Regrettably, however, it is inexplicable that despite Nigeria’s heavy unemployment burden, our MPC ‘Think Tank’ has, consistently endorsed inappropriately higher double-digit Monetary Policy Rates, which in turn, compel banks to lend to customers, including the productive sector at clearly oppressive rates, well above 20%.

Incidentally, when the MPC concluded its 103rd bimonthly meeting last week (21/9/2015), it retained its existing, anti-growth, 13% benchmark for CBN advances to banks, while it slashed the cash ratio, which commercial banks must retain as reserves, from 31% to 25%. The overt interpretation of such monetary indices, is simply, that CBN appears impervious to the crying needs of the real sector for access to cheaper funds; furthermore, the adoption of a cash reserve ratio which is as high as 25%, also suggest that the CBN clearly considers the prevailing level of money supply worrisome and counterproductive to price stability; consequently the apex bank’s intention is clearly to reduce both consumer spending and the capacity of banks to extend credit to their customers, despite the downside, that the high monetary policy benchmarks adopted for this purpose, would restrain investment and industrial capacity utilisation and significantly impede job creation in the economy.

Thus, for these reasons, the MPC’s regime of inflation and interest rates have historically been clearly out of tune for an economy with very low consumer demand, a shrinking industrial base, and an irrepressible and socially poisonous rate of unemployment.

“The MPC’s tight money policy is clearly traceable to the fear that a lower cash reserve requirement for banks will expand the economy’s already, dis-comfortingly bloated money supply to facilitate increased consumer spending, which could trigger inflation well beyond 10% to threaten price stability and the purchasing power of all Naira incomes”.

“Instructively, the recent enforcement of the Treasury Single Account, reportedly, led to a 10% reduction in the size of perceived surplus Naira supply in the system. Regrettably, this reduction appears to be clearly insufficient to tame the Naira liquidity surplus which drives oppressive inflation rates, and instigate higher cost of borrowing with collateral threats to job creation, social prosperity and national security.”

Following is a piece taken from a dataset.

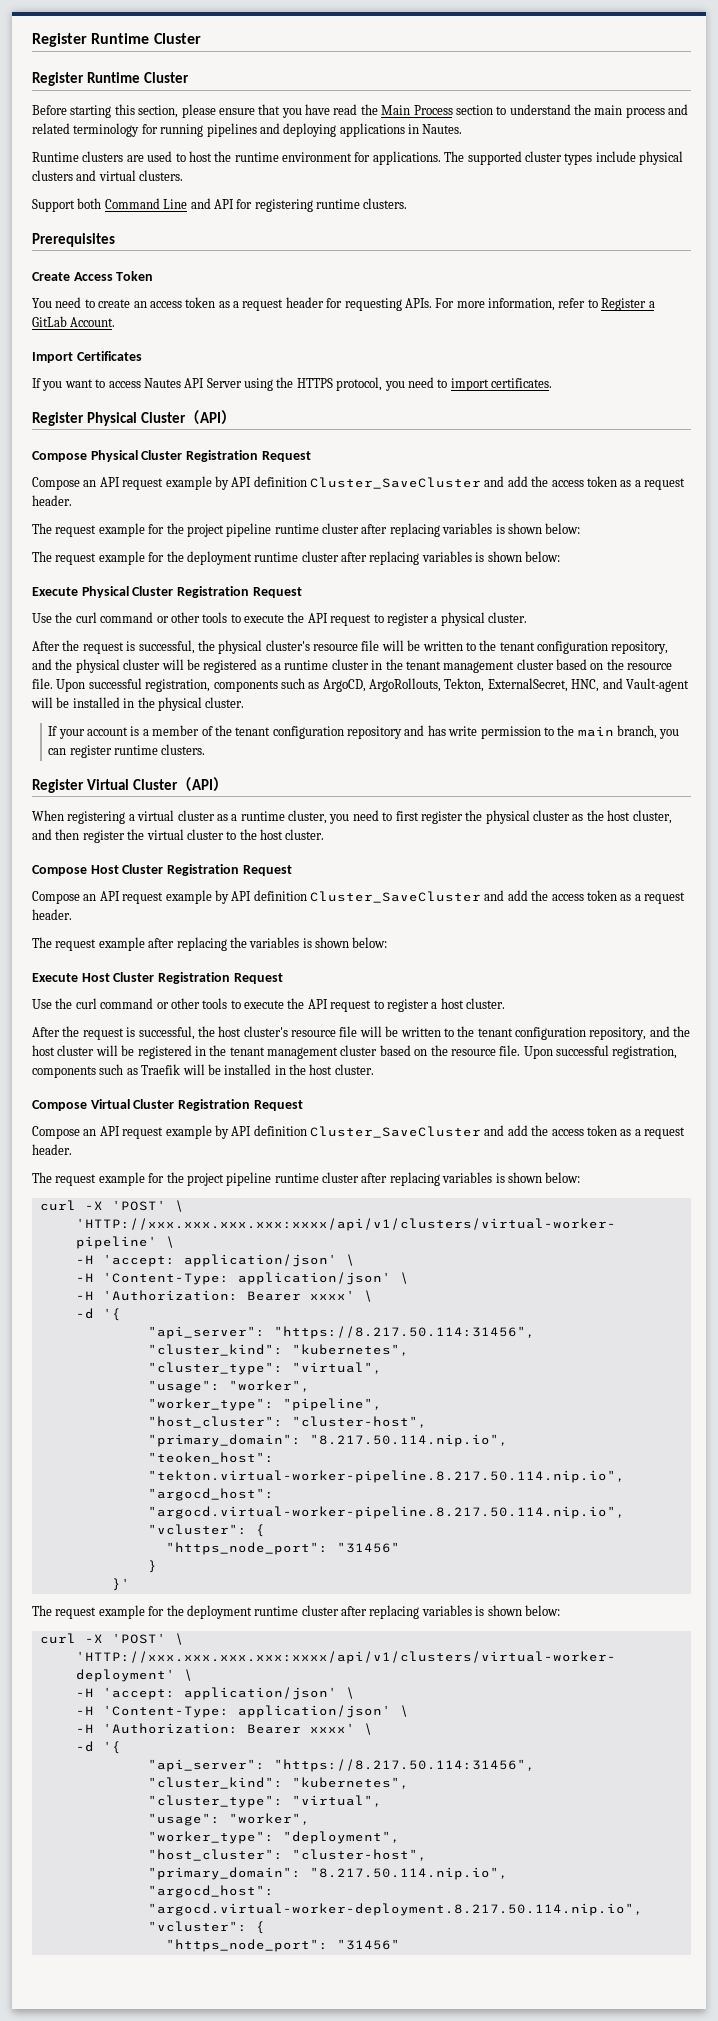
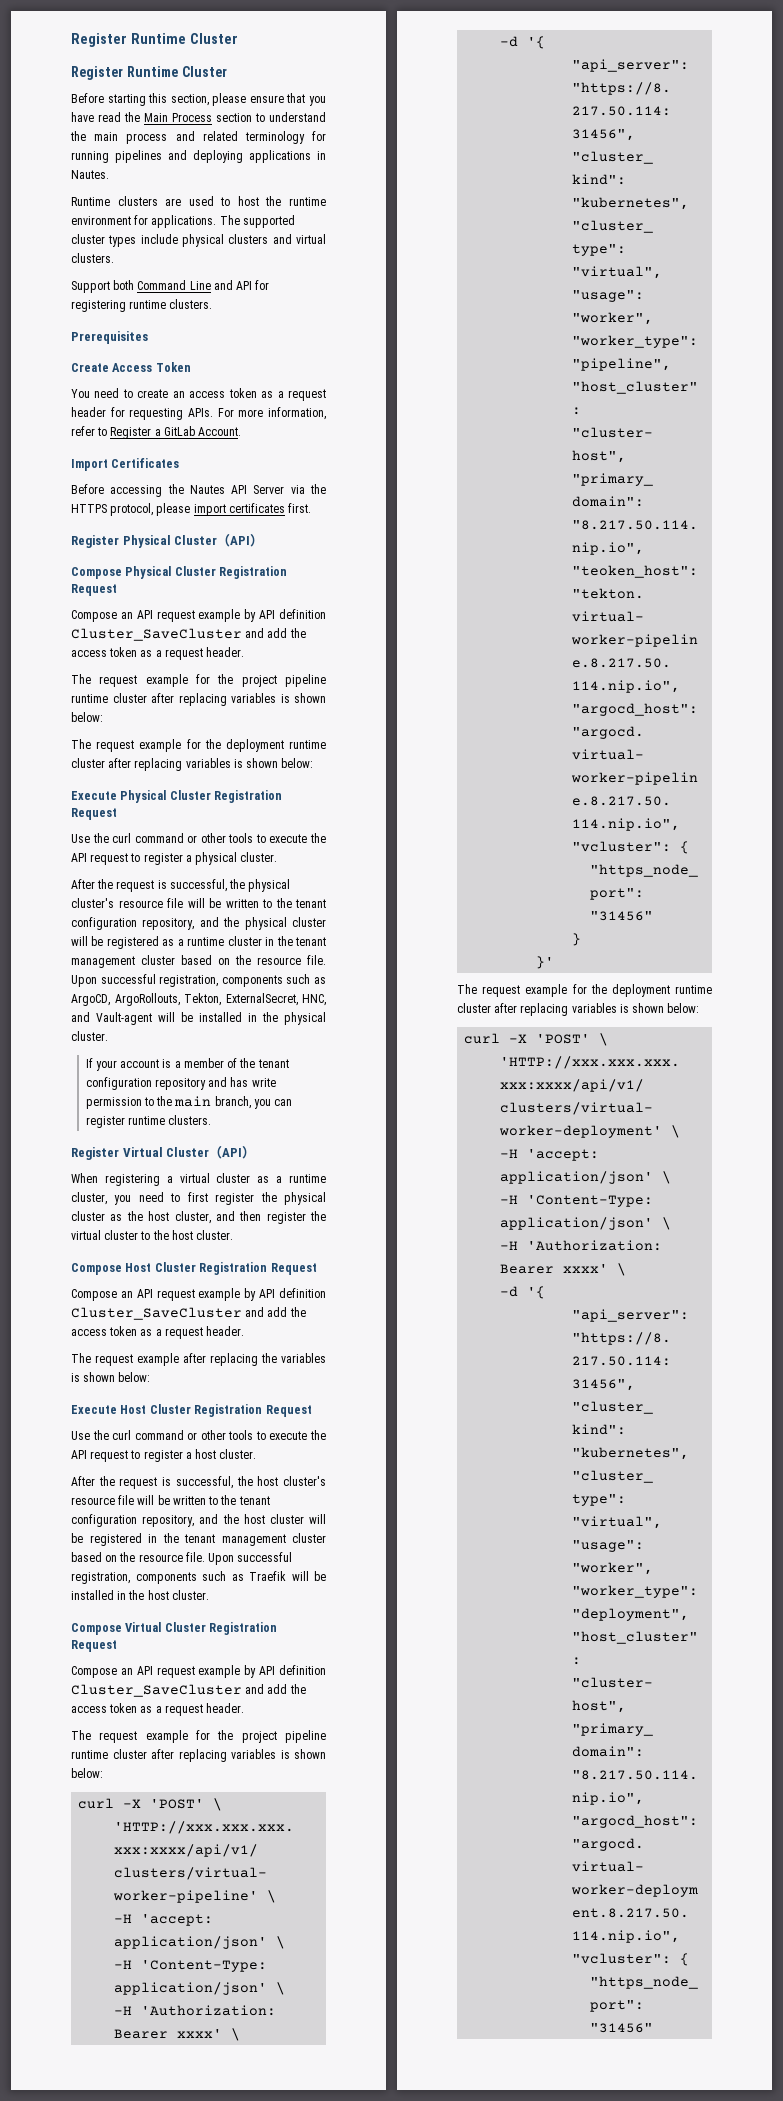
- If you want to access Nautes API Server using the HTTPS protocol, you need to import certificates.
+ Before accessing the Nautes API Server via the HTTPS protocol, please import certificates first.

“The persistence of incurable systemic, surplus money supply, is clearly demonstrated by CBN’s notice of the 4th September, 2015, that it removes some of the perceived excess money in the system to restrain inflation by borrowing over N800bn from the money market between September and December this year (2015). Incidentally, the banking subsector, primarily, will earn between 12-15% interest on these loans which CBN will, inexplicably, keep sterile or idle in order to reduce the inflationary pressures propelled by the threat of unbridled systemic money supply, chasing relatively few goods and services.”

“Alarmingly, the CBN now makes annual interest payments of over N500bn to warehouse such ‘burdensome’ surplus cash it borrows and simply keeps idle in CBN vaults and records, while the real sector inexplicably suffers severe funding deprivations which invariably engender contraction in production and job opportunities. In this event, any sectoral cash intervention funds provided to stimulate economic activity and job creation, will inadvertently, ironically, further expand the subsisting bloated cash surplus in the system; so that, ultimately the additional liquidity injected will still be, indiscriminately subsequently mopped up also, once again, by CBN despite the attendant high interest rates that are clearly discordant with rates payable on sovereign risk free loans, particularly by a country with robust resource endowments such as Nigeria.”

Worse still, it has been suggested that the latest reduction of cash reserve ratio from 31% to 25% would supplement/compound liquidity by over N300bn; invariably, reduction in CRR will inadvertently also increase the CBN’s portfolio for idle debts which nonetheless, tragically attract industrially counterproductive interest rates. Incredibly, inspite of these policy contradictions, a gullible media and a trusting but misguided public still believe that the MPC/CBN will lead our nation to Eldorado.”